The yield from sugar beets is less than that from sugar cane, but sugar beets have a much shorter growing period.


The sugar beet consists for the most part of water. In addition, today it contains – following intensive breeding – 20% sugar. The sugar content used to be only about 10%. Sucrose is the most important type of sugar it contains; other types such as fructose are present in small amounts.

Besides sugar, it contains above all nitrogen compounds, among them proteins and amino acids. Pectins are also present.
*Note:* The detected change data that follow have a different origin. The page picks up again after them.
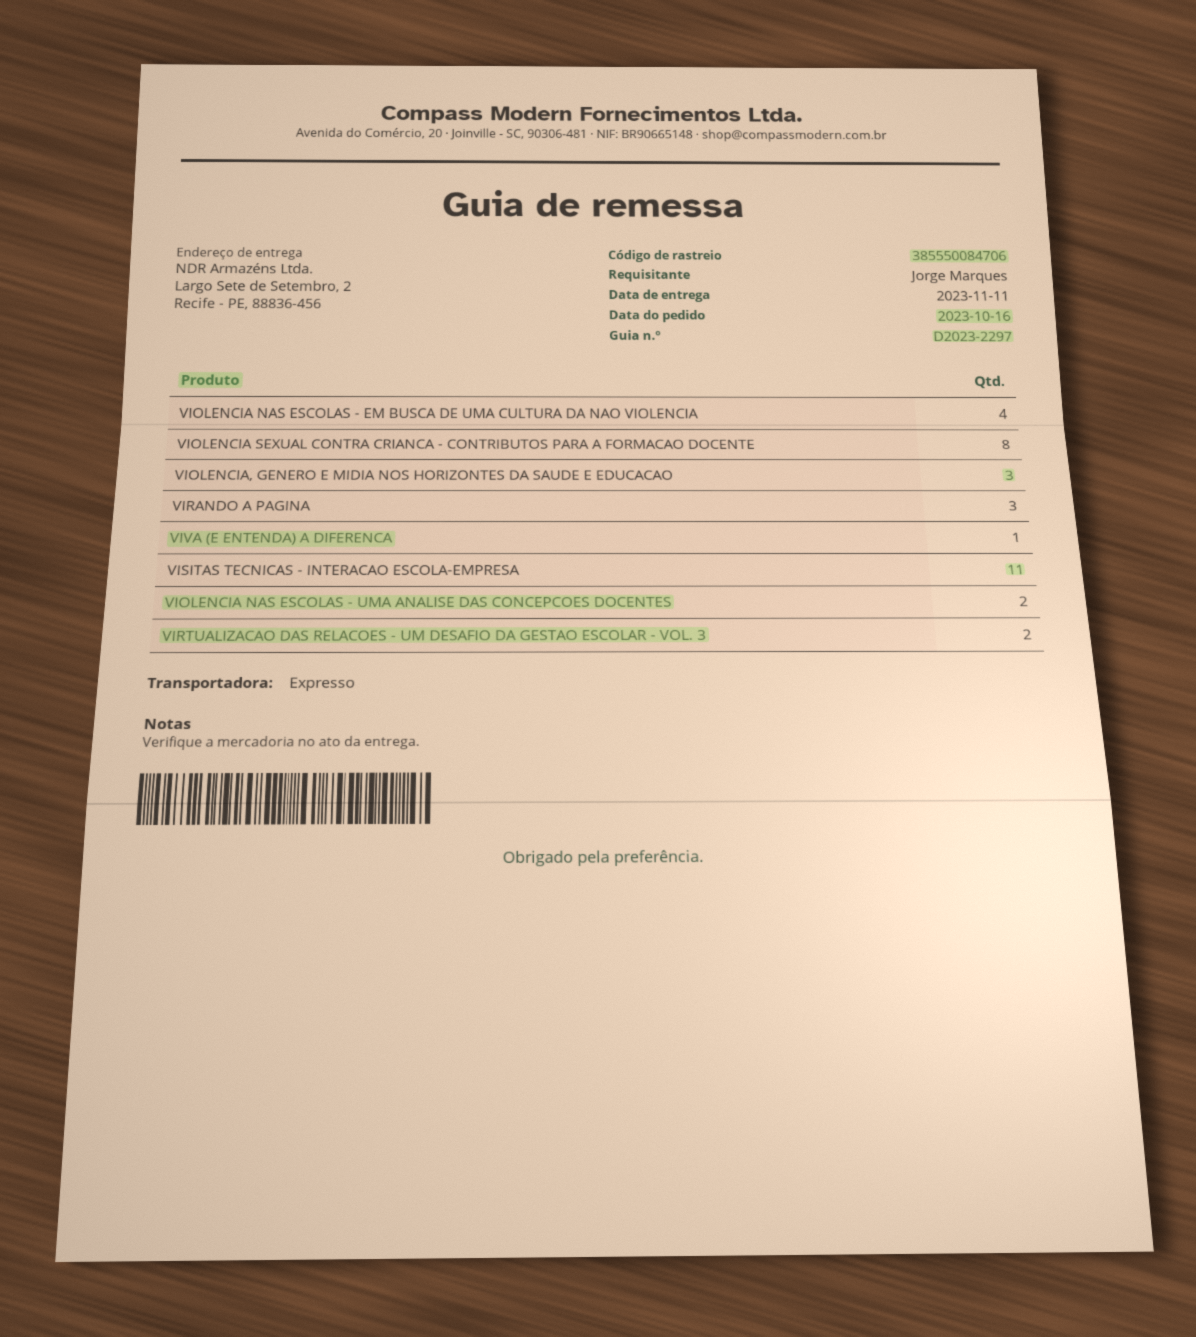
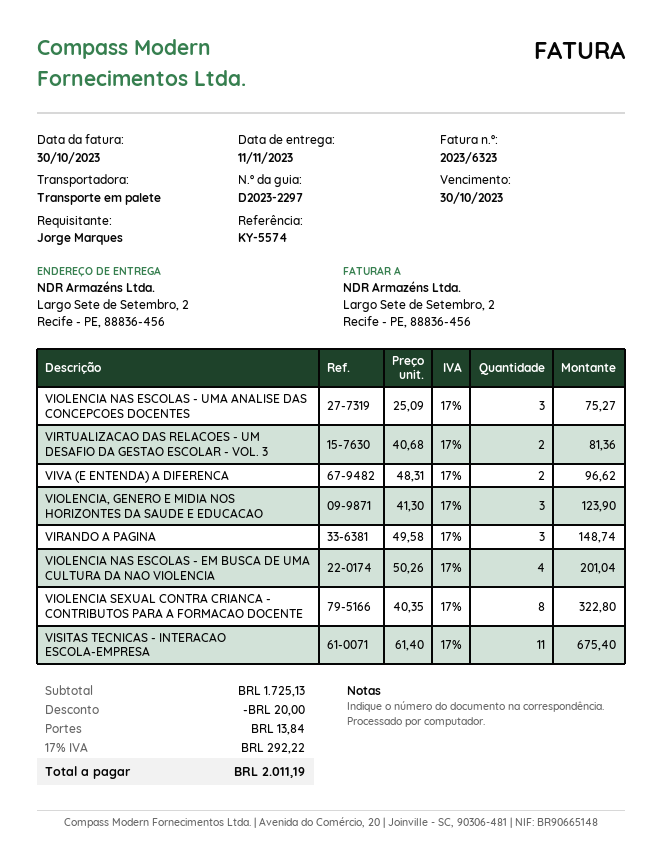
shipping method: express -> pallet freight
VIVA (E ENTENDA) A DIFERENCA: 1 -> 2
VIOLENCIA NAS ESCOLAS - UMA ANALISE DAS CONCEPCOES DOCENTES: 2 -> 3

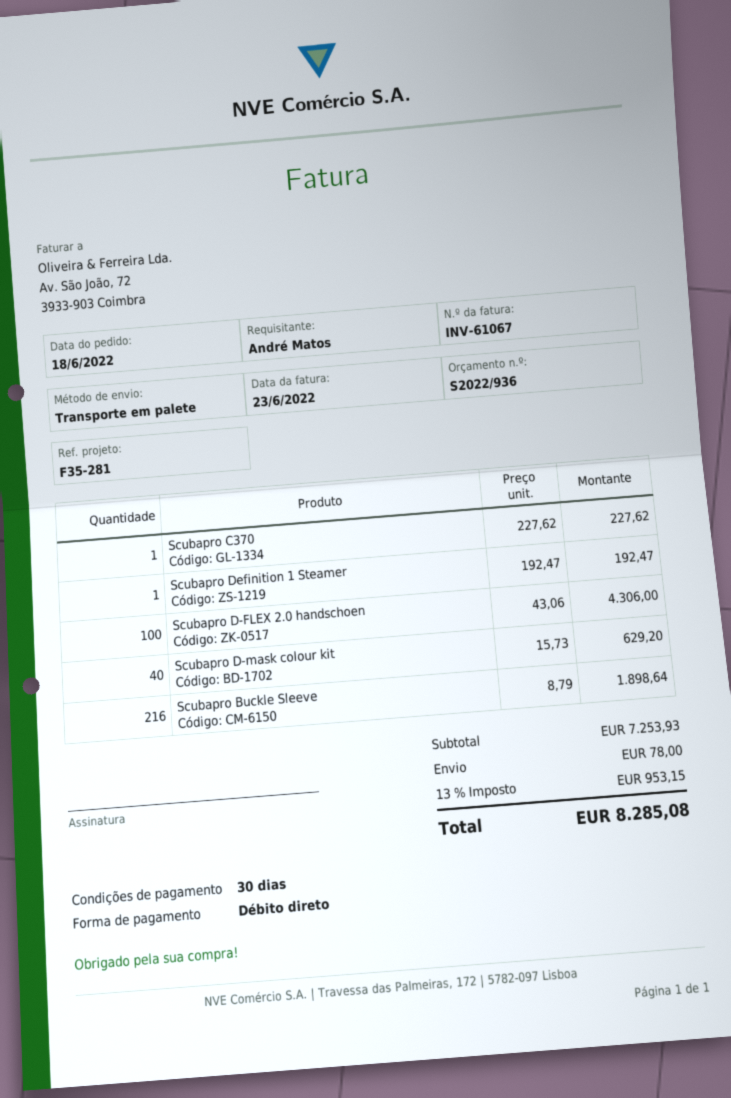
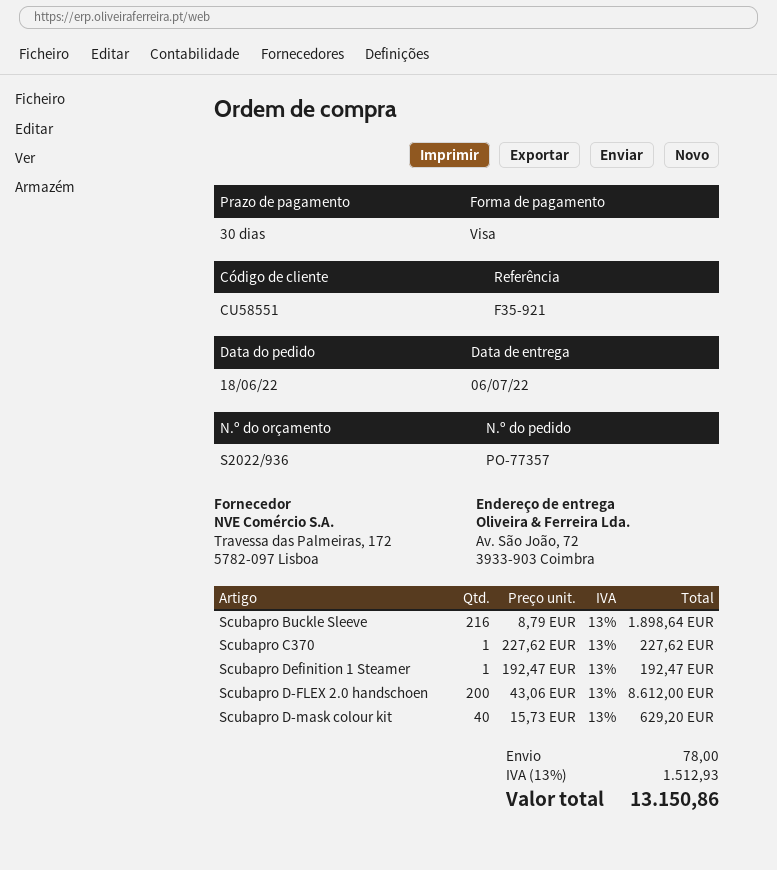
reference: F35-281 -> F35-921
payment method: direct debit -> Visa
Scubapro D-FLEX 2.0 handschoen: 100 x 43.06 = 4306.00 -> 200 x 43.06 = 8612.00
tax: 13% = 953.15 -> 13% = 1512.93
total: 8285.08 -> 13150.86

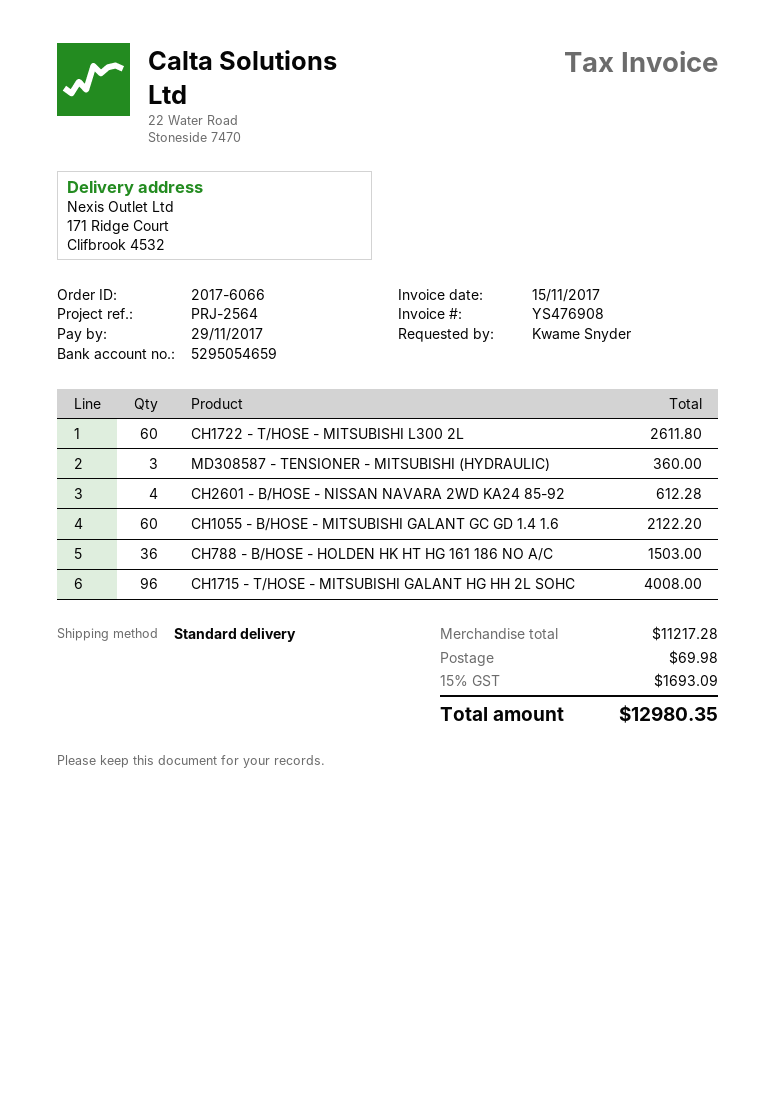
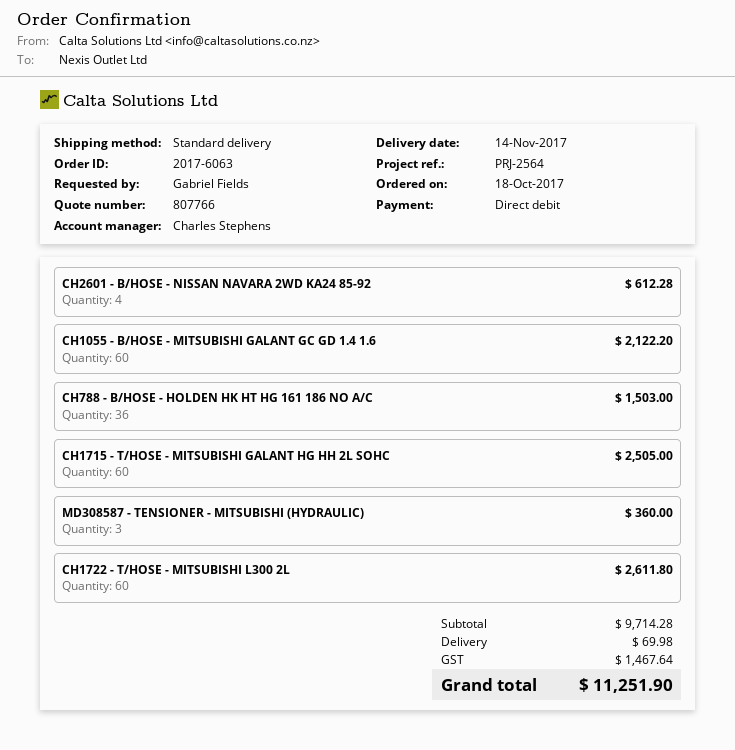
order number: 2017-6066 -> 2017-6063
ordered by: Kwame Snyder -> Gabriel Fields
CH1715 - T/HOSE - MITSUBISHI GALANT HG HH 2L SOHC: 96 for 4008.00 -> 60 for 2505.00
subtotal: 11217.28 -> 9714.28
tax: 1693.09 -> 1467.64
total: 12980.35 -> 11251.90

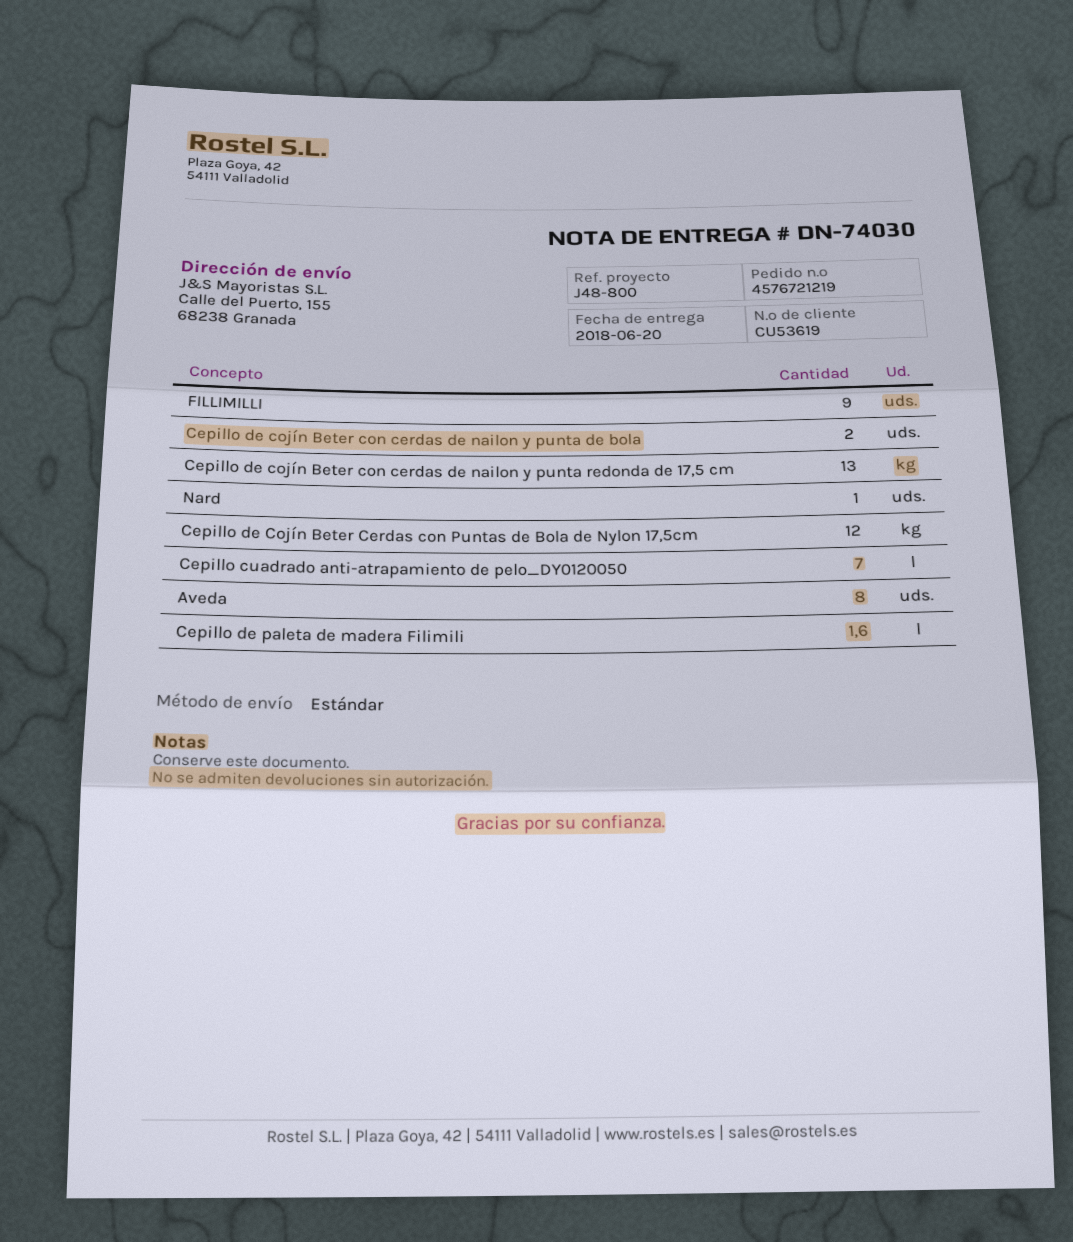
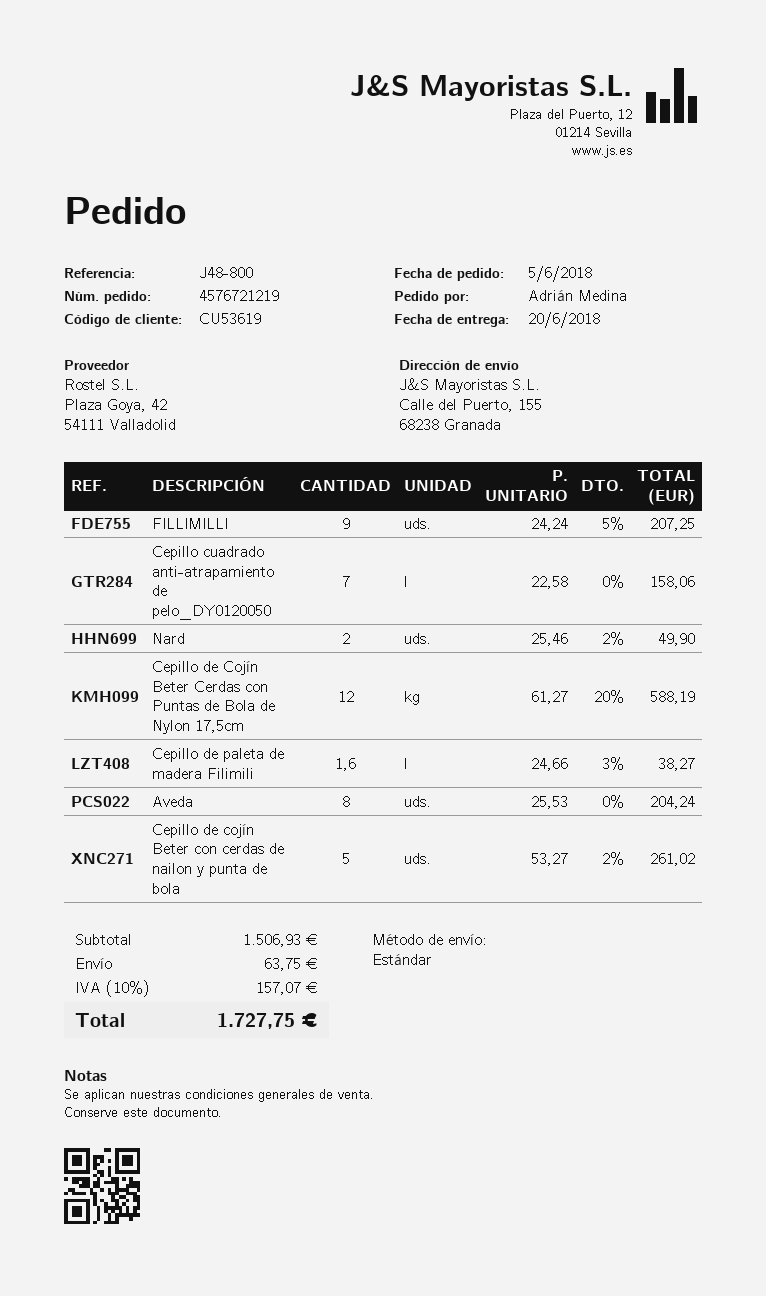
Cepillo de cojín Beter con cerdas de nailon y punta de bola: 2 -> 5
Cepillo de cojín Beter con cerdas de nailon y punta redonda de 17,5 cm: 13 -> none
Nard: 1 -> 2

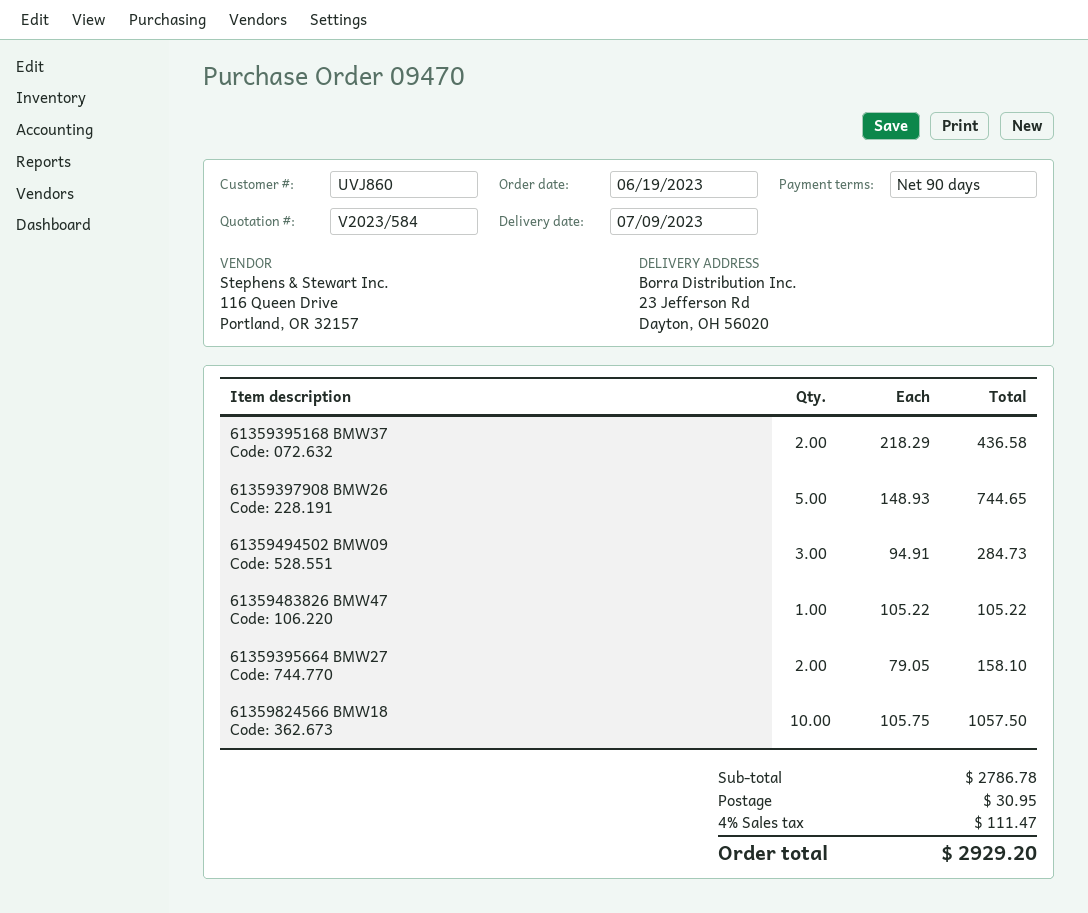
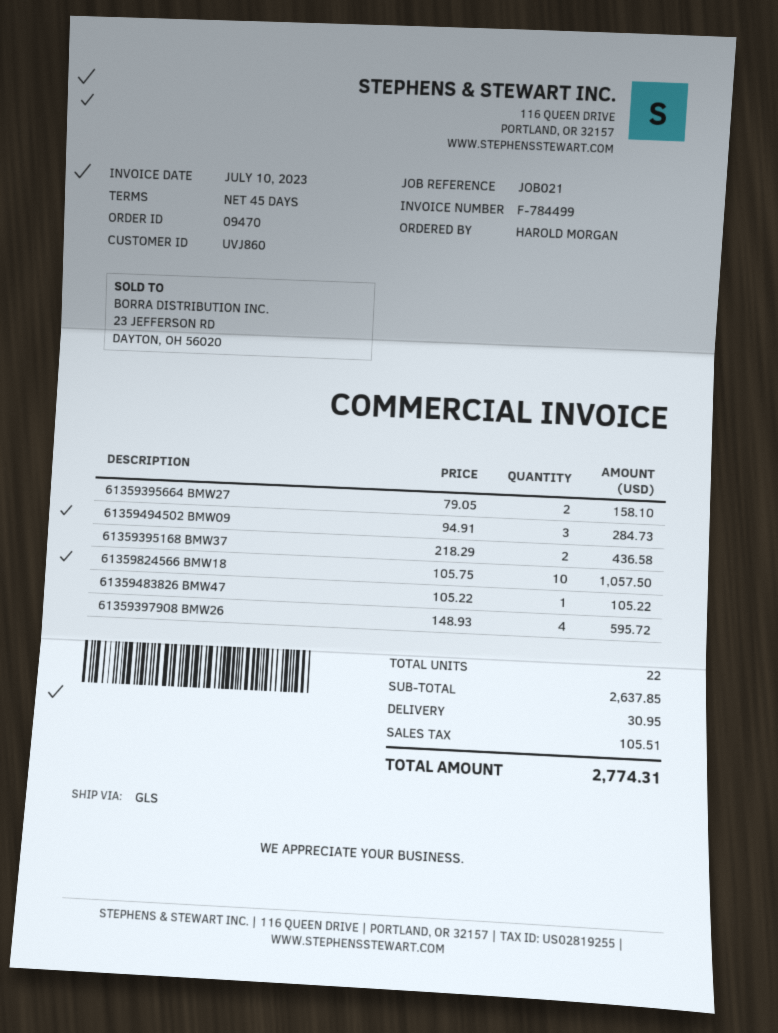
payment terms: 90 days -> 45 days
61359397908 BMW26: 5 x 148.93 = 744.65 -> 4 x 148.93 = 595.72
subtotal: 2786.78 -> 2637.85
tax: 111.47 -> 105.51
total: 2929.20 -> 2774.31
Form of consumption, use, processing, practical tips for preparation

For the extraction of sugar, the beets are washed thoroughly after being harvested and shaved into thin strips. The sugar is extracted into a water solution by means of a diffusion process. To this end, the strips are exposed to water at a temperature or 70°C. This leaches the sweet components out of the cell walls of the sugar beet, and a thin juice is the result. This thin juice has a sugar content of 14%. With the help of a chemical reaction, calcium hydroxide with carbon dioxide, the thin juice is purified. Non-sugar substances are bound by the calcium and the carbon dioxide. The thin juice is then boiled down to a thick juice or syrup with a raw-sugar content of about 67%. This thick juice is finally boiled until it becomes a cooked mass of sugar crystals and syrup. In a centrifuge the syrup is separated from the crystals through the addition of water and steam. The more often this process is repeated, the whiter and more refined is the sugar.

Numerous waste products result from the production of sugar. The head, leaves, pulp and molasses are used for fodder. Sugar-beet pulp is also used to enrich baked goods with fiber.